Whether it's forlorn orphans and fearsome werewolves, mistaken identities and devious double crosses, or long lost lover and pilfered artifacts, every delightful twist and turn of the romance genre unfolds at your behest.

So in the great spirit of trying new things, I read a Choose Your Own Adventure romance novel! I've actually been experiencing a little Baader-Meinhof phenomenon with Choose Your Own Adventures, since I was just playing a new CYOA card game I received last week, and Netflix has a CYOA episode I just watched last night. The interesting thing about all these CYOAs popping up is that since each is in a different format, you get a real feel for the limitations and possibilities with each version. I have to say, the card game is by far the worst, as it's reading-heavy, and doesn't have much tension, since a death merely takes you back one step, and everyone playing is doing so as a collective group. CYOA is not something that's really adaptable for multiple players.

The tv show was interesting, not only for the interactivity of it (which was deliberately chosen for NYE entertainment as it kept me awake longer - alas the ravages of old age and a desire for good sleep) but also for the content itself - meta commentary on the lack of free will on the character inside, but revealing that even as you choose for the character, you yourself are bound to the choices presented. What if, for example, I merely wanted the main character to have a nice cup of tea and look into alternative job prospects? Not going to happen, we're going to be murdering people left and right whether you like it or not!
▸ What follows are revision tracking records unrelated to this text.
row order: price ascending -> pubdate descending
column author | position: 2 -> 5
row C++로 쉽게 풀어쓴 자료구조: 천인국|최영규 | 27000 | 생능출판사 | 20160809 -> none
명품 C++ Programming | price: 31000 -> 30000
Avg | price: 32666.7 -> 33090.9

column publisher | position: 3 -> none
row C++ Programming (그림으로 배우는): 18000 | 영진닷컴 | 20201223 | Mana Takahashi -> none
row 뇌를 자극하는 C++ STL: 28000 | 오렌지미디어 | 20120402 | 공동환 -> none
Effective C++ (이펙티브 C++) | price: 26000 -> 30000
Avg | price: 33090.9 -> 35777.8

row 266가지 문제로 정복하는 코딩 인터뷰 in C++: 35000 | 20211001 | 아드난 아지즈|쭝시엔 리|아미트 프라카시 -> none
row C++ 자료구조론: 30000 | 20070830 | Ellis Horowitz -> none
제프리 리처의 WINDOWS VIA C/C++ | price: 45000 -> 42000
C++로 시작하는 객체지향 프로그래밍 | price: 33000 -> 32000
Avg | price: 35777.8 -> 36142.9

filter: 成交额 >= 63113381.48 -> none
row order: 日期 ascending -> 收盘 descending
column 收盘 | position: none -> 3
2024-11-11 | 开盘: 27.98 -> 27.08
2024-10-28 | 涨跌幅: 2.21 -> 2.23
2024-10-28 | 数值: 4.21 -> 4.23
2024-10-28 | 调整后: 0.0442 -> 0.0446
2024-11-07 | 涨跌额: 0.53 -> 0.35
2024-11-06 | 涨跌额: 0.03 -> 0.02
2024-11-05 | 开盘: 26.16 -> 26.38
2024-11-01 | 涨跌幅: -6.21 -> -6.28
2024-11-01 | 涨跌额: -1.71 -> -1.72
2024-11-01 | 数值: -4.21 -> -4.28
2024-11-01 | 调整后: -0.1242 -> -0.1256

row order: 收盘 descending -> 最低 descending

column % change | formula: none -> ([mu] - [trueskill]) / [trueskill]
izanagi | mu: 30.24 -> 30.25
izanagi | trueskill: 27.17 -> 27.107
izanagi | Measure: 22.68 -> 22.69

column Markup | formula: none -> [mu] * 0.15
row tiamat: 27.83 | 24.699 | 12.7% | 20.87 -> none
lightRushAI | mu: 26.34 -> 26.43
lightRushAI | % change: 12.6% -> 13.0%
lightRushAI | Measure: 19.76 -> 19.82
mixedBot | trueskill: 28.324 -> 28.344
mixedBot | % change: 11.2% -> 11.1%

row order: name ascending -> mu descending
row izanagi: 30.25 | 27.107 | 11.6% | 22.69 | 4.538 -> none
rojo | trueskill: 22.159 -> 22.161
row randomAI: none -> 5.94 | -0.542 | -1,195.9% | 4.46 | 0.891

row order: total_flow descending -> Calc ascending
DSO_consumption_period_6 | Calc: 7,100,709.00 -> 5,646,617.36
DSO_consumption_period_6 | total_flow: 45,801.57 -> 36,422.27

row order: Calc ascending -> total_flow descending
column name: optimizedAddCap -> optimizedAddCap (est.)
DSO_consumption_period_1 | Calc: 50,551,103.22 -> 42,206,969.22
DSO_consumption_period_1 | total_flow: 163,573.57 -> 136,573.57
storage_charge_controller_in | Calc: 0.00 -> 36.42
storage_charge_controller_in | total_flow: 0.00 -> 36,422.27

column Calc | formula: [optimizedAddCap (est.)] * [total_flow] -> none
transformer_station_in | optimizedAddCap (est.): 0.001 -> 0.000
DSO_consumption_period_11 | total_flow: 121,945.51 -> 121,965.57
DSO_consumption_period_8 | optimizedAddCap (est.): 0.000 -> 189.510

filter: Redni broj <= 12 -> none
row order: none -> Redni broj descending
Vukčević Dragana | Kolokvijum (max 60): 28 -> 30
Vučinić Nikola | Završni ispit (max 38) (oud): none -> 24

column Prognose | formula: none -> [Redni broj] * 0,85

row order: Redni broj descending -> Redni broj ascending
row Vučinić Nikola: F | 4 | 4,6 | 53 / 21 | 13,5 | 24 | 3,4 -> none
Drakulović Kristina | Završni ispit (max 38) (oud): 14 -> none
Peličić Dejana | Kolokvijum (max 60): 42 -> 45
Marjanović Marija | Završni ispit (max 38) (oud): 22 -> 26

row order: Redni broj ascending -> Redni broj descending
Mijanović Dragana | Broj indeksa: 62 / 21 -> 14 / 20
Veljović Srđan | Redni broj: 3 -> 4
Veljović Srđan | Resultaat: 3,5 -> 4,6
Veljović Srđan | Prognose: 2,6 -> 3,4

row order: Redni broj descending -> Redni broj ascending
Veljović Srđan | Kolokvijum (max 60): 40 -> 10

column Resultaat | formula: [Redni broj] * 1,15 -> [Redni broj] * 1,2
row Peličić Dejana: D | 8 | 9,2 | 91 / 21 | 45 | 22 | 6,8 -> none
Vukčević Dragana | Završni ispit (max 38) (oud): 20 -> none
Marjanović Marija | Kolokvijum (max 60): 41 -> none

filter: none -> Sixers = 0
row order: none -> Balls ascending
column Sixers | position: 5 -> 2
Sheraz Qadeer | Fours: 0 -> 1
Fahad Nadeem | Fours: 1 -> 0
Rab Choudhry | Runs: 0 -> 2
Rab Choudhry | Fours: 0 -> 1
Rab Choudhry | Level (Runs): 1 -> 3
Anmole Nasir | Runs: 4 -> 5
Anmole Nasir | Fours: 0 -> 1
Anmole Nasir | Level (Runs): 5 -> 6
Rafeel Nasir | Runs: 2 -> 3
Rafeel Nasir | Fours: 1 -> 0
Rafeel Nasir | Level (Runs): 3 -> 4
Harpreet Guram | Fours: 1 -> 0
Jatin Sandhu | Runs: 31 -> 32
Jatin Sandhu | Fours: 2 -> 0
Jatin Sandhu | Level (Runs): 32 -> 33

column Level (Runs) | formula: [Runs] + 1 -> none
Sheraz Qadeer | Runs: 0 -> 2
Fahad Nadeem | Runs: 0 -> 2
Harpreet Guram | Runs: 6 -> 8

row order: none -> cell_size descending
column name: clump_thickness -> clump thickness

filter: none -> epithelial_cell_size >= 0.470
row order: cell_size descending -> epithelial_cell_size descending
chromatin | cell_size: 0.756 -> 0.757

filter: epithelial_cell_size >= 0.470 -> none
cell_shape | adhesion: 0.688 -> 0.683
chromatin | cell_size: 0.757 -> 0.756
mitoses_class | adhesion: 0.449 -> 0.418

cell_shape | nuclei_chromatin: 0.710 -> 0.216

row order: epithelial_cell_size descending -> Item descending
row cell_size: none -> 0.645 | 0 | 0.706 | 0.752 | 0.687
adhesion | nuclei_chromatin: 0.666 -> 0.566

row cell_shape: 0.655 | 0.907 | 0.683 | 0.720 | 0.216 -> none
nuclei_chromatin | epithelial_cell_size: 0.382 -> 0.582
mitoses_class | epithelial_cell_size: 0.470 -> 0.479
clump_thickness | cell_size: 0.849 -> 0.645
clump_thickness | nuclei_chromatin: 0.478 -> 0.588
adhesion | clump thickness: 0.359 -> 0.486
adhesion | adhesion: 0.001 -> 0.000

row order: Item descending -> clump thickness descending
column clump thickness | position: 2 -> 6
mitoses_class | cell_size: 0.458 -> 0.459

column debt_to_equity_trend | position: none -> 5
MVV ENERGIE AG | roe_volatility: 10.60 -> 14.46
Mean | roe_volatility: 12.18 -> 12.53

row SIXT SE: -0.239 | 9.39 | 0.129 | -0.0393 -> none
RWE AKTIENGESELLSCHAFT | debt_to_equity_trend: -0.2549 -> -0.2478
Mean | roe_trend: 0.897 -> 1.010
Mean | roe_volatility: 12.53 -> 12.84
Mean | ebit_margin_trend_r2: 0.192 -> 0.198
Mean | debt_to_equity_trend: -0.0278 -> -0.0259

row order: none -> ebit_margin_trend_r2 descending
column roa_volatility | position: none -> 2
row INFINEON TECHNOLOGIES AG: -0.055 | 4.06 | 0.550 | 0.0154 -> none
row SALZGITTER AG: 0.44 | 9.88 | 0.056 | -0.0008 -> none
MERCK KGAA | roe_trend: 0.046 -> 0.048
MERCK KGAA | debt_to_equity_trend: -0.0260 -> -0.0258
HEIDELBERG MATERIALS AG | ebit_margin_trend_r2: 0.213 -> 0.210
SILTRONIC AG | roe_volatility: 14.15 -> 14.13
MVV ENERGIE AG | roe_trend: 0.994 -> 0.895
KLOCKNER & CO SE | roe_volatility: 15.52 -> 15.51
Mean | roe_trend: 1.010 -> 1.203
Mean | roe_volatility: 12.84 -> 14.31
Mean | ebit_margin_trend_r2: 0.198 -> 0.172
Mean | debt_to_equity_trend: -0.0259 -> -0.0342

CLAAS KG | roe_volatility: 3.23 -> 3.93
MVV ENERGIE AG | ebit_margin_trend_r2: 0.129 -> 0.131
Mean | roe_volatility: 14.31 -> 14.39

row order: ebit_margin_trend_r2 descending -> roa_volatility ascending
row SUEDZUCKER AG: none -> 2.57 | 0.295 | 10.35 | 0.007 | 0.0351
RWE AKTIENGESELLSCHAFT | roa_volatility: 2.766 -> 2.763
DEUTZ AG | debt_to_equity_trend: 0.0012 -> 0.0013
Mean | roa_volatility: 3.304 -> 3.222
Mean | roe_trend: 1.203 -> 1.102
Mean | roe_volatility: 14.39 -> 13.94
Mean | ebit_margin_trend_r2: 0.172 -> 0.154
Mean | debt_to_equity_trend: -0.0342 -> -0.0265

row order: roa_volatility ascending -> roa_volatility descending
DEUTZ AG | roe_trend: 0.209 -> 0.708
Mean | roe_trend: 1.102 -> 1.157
The other downside, of course, in a video version, is that you cannot simply flip back and forth through the pages, looking for the best scenarios and any endings you haven't gotten to yet. And there are happy endings a-plenty in My Lady's Choosing! It succeeds well both as a nostalgic (although apparently increasingly popular) throwback as well as a charming, pleasant romance. I followed the four main paths (which can be loosely broken down as: Mr. Darcy in Pride and Prejudice, Scotsman/spies, gothic mystery, and Egyptian caper) and was pleasantly surprised by how enjoyable it was.

Honestly, I don't read much romance, as I find the sex scenes generally overwrought and the emotions overwhelmingly saccharine and melodramatic most of time, but because the whole CYOA thing is pretty campy to begin with, My Lady's Choosing is perfect fit for the genre. Plus, in the spirit of the old classic CYOAs, the plot never stops for a minute, so nothing drags long enough for you to lose patience with the main character. Obviously, this is a pretty shallow pool, but if you embrace the structure instead of wanting a more traditional story, it's more than fun. I was unexpectedly charmed by the gothic section, which features not only mysteriously widowed men, burned housekeepers, sympathetic postmen, alarmingly attractive vicars, but also vampires, werewolves, ghouls, and young children. I mean, how can you not be entertained by your Heathcliff-inspired swain calling your breasts "Rent Promise" and "Raven's Wing", respectively? And don't worry if those don't appeal to you, "Grecian Urn" and "Sepulcher by the Sea" await if you make different choices.

Look this isn't highbrow stuff and it's not meant to be. At one point in the Scottish storyline, you have the option of helping a mare to foal. If you decide yes, you're told "You and Mac birth the everloving daylights out of that horse. The two of you perform the procedure with such precision, grace, and showmanship that you could have entirely revolutionized veterinary techniques of the early nineteenth century, if only someone had been there taking notes."

It's a winking, campy, breathless trip through all the tropes of regency romance, and no matter what you do, there's a happy ending in wait - even (spoiler!) when you have no other choice but the old gross man three times your age. And frankly, I was getting into the possibilities so much (which includes some lesbian romance as well as hetero, and plenty of endings that don't feature the main four love interests) that I found myself disappointed that we didn't get even farther afield with the endings, like allowing you to get multiple love interests in a single ending. The more the merrier, by the end! You definitely can't subsist only on CYOAs, but as a break once in a while, they're damn fine.